A desembargadora Isaura Barreira, relatora do processo, disse na decisão que as provas evidenciam que os sinais clínicos (dor abdominal progressiva e persistente, palidez e aumento volumétrico do abdome, entre outros) “alcançaram um grau de gravidade que impunha a atuação médica imediata”.

“Com a atuação médica adequada, a vítima não teria suportado tamanho sofrimento por período tão longo”, afirmou. Segundo a desembargadora, houve negligência médica. A magistrada disse na decisão que o caso poderia ter tido outro desfecho ou, ao menos, o bebê não teria sofrido tanto.

“O relato do pai da vítima expõe que a criança permaneceu por horas sofrendo alterações progressivas sem a presença médica efetiva, que houve tentativas reiteradas de comunicação sem sucesso e que o quadro evoluiu a óbito após longa sequência de sofrimento e de acionamentos tardios da equipe de resposta”, acrescentou.

O QUE DIZ A DEFESA DA MÉDICA

Em nota enviada à Folha de S.Paulo, os advogados Douglas Goulart e Rinaldo Lagonegro Jr, que representam a médica Alessandra Gomes, disseram que a 7ª Câmara Criminal do Tribual de Justiça “não decidiu conforme o costumeiro acerto”. Segundo eles, o TJ desconsiderou a existência de ampla prova testemunhal e documental que isenta a médica de culpa

“A dra. Alessandra é reconhecidamente uma das maiores especialistas em sua área de atuação e, neste caso, sofreu responsabilização indevida por fatos ocorridos durante seu período de ausência da unidade hospitalar após cumprir um extenso plantão, sem que tivesse acesso a dados que indicassem alteração do estado do paciente”, afirmaram.

De acordo com os advogados, “ao ignorar a validade das informações registradas no prontuário médico pela equipe de enfermagem que acompanhava o paciente em momento integral, em especial a ausência de alerta à dra. Alessandra sobre alteração dos sinais vitais do paciente, o Tribunal de Justiça também desconsiderou a capacitação legal dos profissionais de enfermagem como colaboradores necessários à atuação médica”.

Os advogados disseram ainda que o TJ ignorou ainda o posicionamento da própria perita judicial que, “questionada pela defesa, manifestou-se expressamente no sentido da impossibilidade de fixação de responsabilidade individual sobre o evento que, conforme a literatura médica, remete a uma fatalidade natural à doença enfrentada”.

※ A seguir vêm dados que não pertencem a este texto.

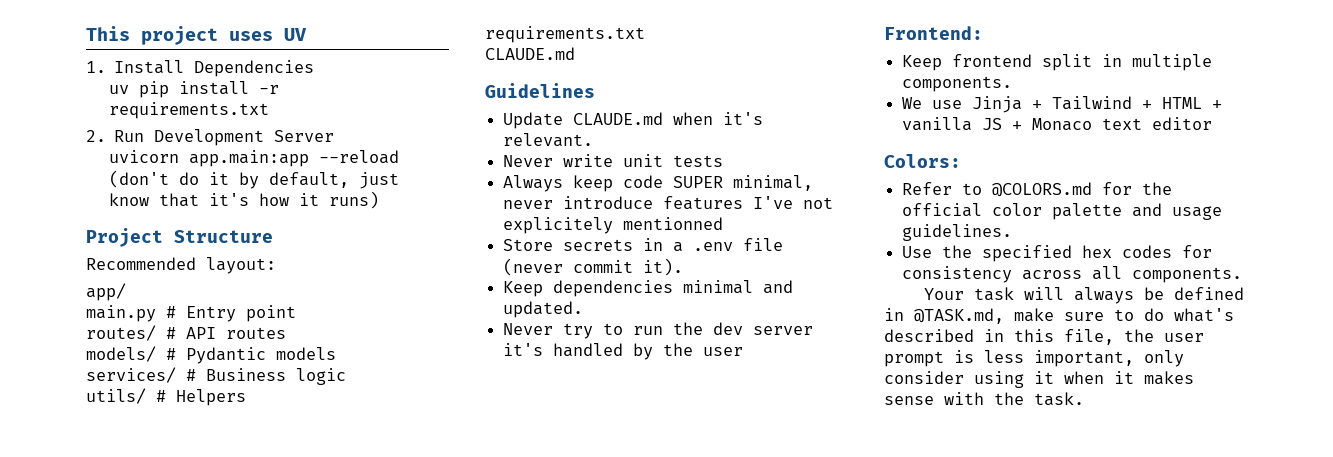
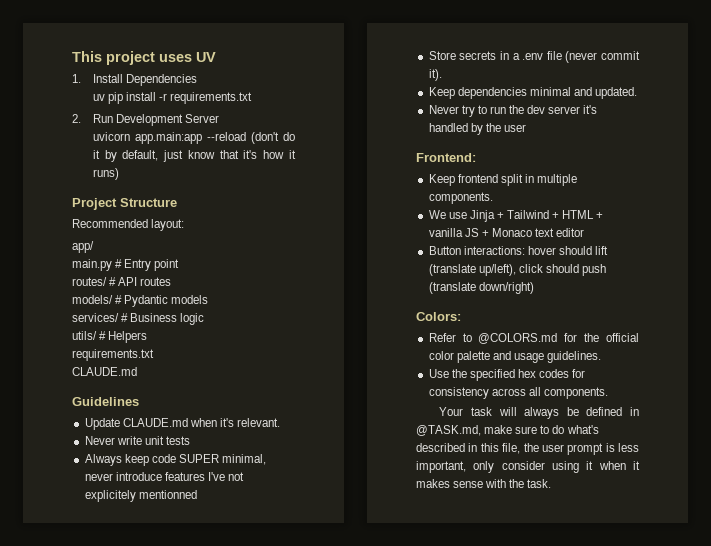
+ Button interactions: hover should lift (translate up/left), click should push (translate down/right)

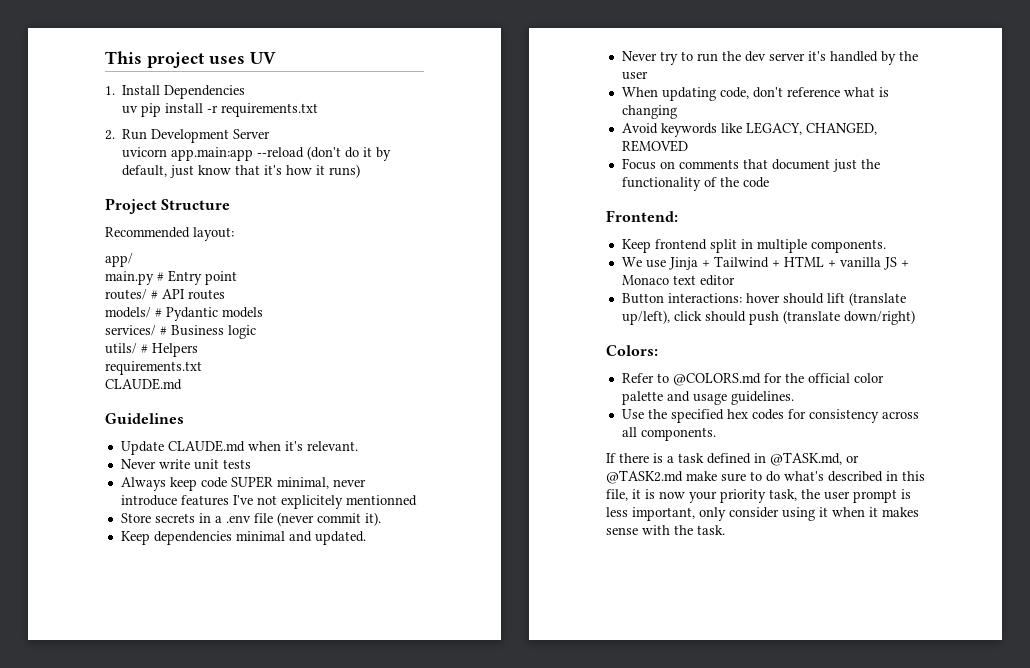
+ When updating code, don't reference what is changing
+ Avoid keywords like LEGACY, CHANGED, REMOVED
+ Focus on comments that document just the functionality of the code
- Your task will always be defined in @TASK.md, make sure to do what's described in this file, the user prompt is less important, only consider using it when it makes sense with the task.
+ If there is a task defined in @TASK.md, or @TASK2.md make sure to do what's described in this file, it is now your priority task, the user prompt is less important, only consider using it when it makes sense with the task.

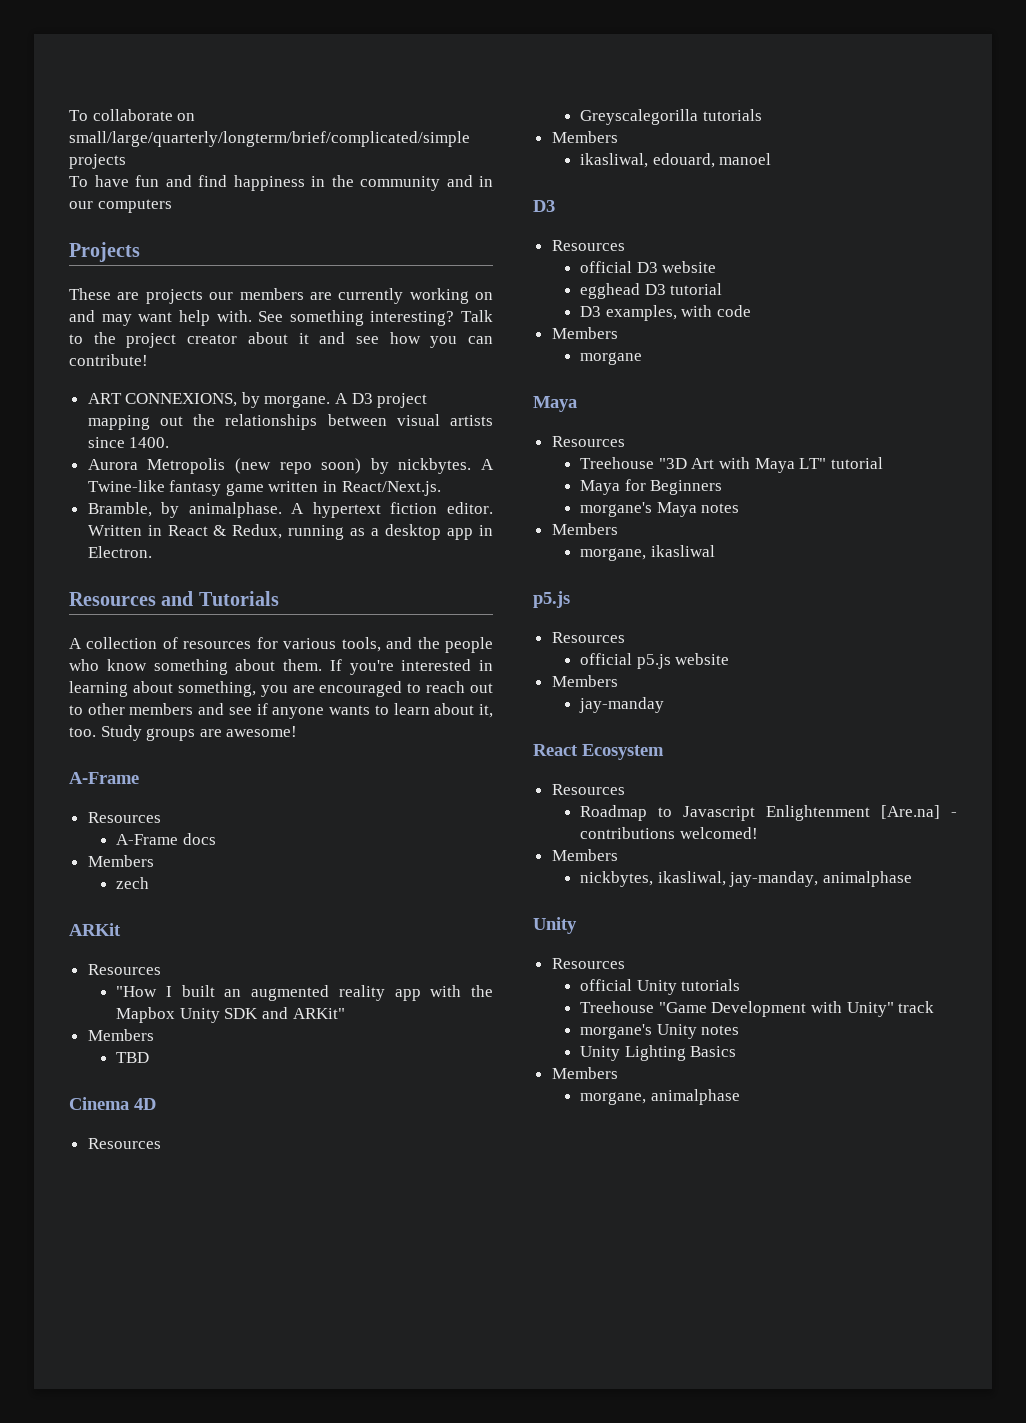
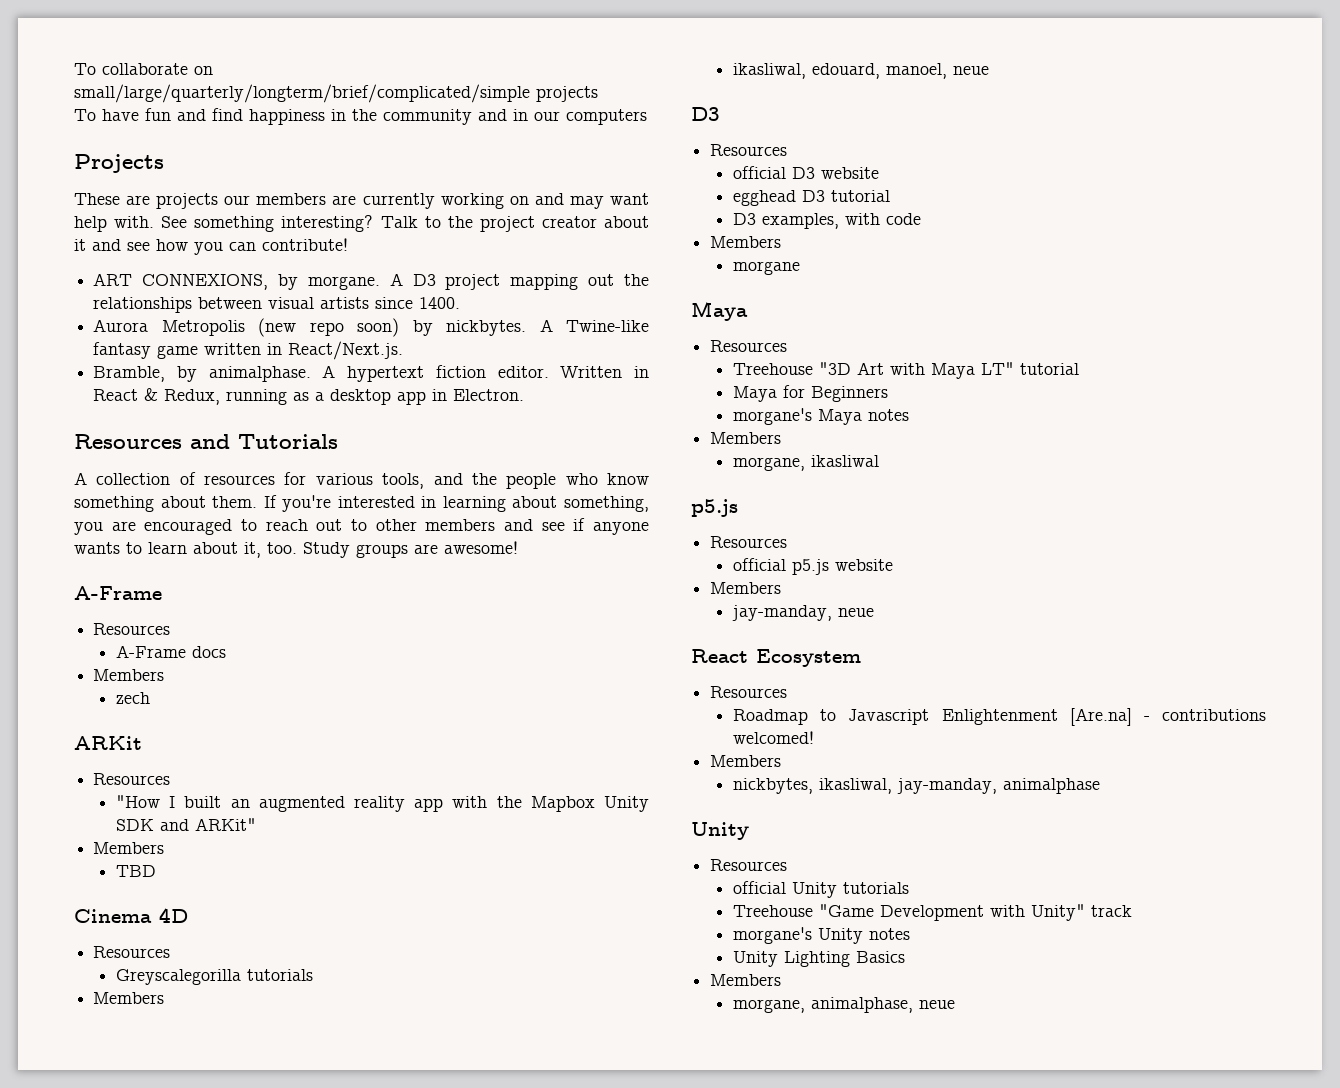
- ikasliwal, edouard, manoel
+ ikasliwal, edouard, manoel, neue
- jay-manday
+ jay-manday, neue
- morgane, animalphase
+ morgane, animalphase, neue

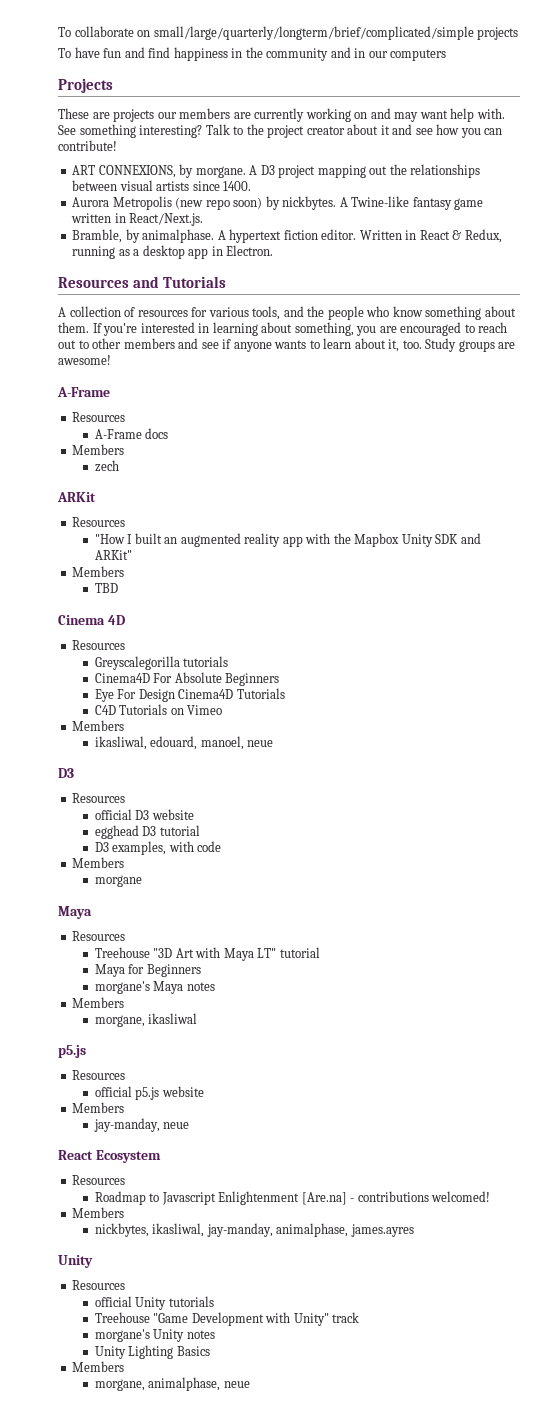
+ Cinema4D For Absolute Beginners
+ Eye For Design Cinema4D Tutorials
+ C4D Tutorials on Vimeo
- nickbytes, ikasliwal, jay-manday, animalphase
+ nickbytes, ikasliwal, jay-manday, animalphase, james.ayres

A médica, um outro profissional (Vanderson Rocha) e o hospital já haviam sido condenados em processo cível a pagar uma indenização à família. Em julho, foi assinado um acordo segundo o qual eles se comprometeram a pagar R$ 2,9 milhões à família.

À Folha de S.Paulo a família disse não se conformar com a atuação do Cremesp (Conselho Regional de Medicina do Estado de São Paulo), que até hoje não teria concluído um processo administrativo que apura a conduta da médica.

Segundo a família, tudo ocorre sob segredo, “não se sabe nada do que acontece lá dentro”. Os familiares disseram que parece que a entidade apenas espera que as pessoas esqueçam de tudo.

A reportagem procurou o Cremesp, mas não obteve resposta até a publicação deste texto.